Task objective:
Work out how many lines below contain "width", then write only that number.

####################

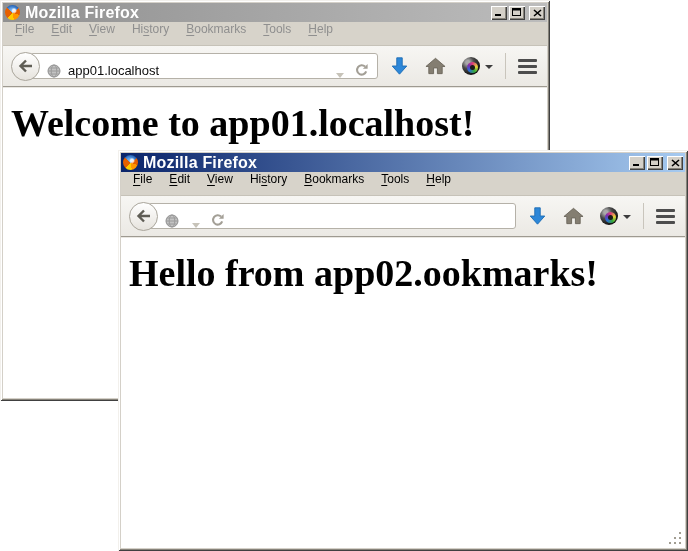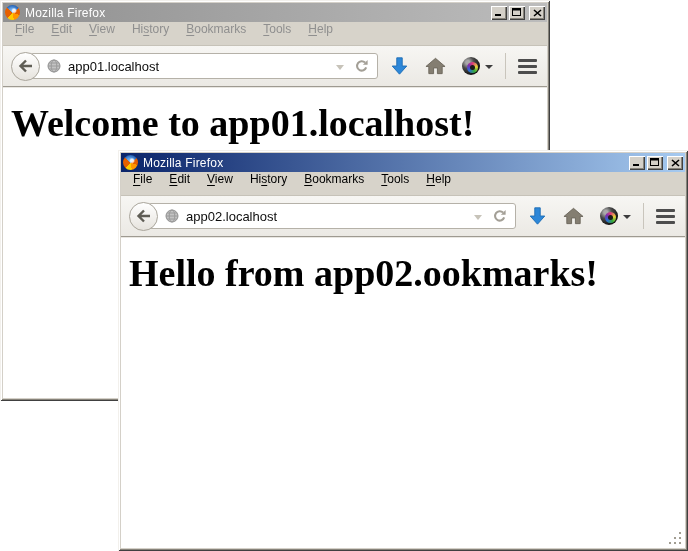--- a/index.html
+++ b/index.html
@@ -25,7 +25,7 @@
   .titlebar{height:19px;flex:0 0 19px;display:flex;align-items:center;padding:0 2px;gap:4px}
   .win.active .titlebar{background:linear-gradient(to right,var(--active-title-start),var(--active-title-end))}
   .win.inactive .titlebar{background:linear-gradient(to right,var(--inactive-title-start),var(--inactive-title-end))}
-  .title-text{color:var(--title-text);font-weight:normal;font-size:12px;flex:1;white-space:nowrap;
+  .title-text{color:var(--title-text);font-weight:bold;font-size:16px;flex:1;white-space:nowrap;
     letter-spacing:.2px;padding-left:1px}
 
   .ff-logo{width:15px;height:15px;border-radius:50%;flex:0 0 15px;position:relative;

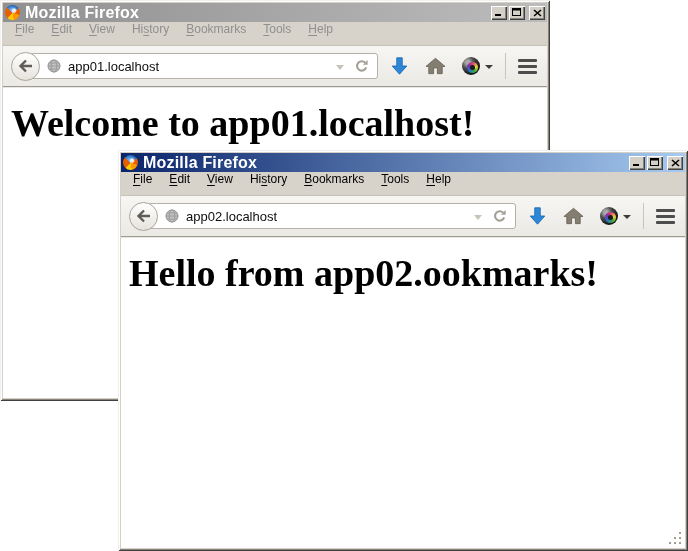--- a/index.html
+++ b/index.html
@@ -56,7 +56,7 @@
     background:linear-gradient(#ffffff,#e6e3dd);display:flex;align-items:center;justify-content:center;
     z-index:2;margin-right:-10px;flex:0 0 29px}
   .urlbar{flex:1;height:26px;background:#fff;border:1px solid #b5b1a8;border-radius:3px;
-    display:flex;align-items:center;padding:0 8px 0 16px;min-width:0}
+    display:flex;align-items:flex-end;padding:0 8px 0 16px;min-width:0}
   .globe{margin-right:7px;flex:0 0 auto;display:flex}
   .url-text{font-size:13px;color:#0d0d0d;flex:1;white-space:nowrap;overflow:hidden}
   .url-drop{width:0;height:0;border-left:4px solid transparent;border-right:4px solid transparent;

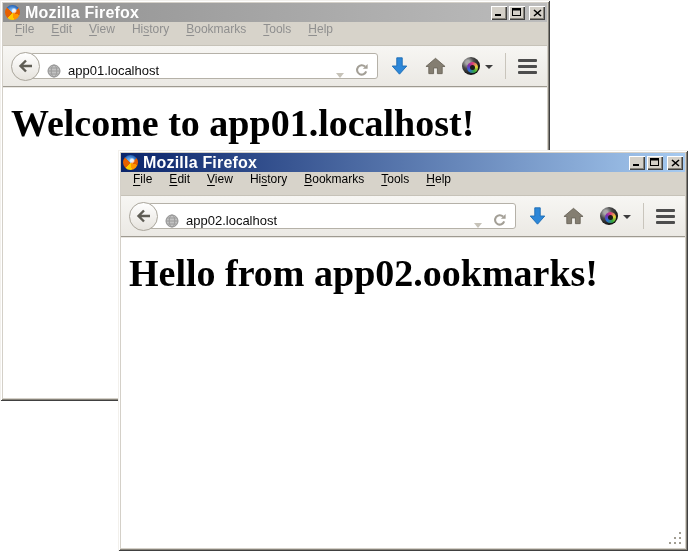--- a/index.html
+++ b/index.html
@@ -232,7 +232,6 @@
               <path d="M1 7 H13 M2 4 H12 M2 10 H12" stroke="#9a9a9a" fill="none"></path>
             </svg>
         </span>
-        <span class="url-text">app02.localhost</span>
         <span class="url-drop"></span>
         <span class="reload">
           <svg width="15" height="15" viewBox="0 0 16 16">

####################

Solution for this task:
5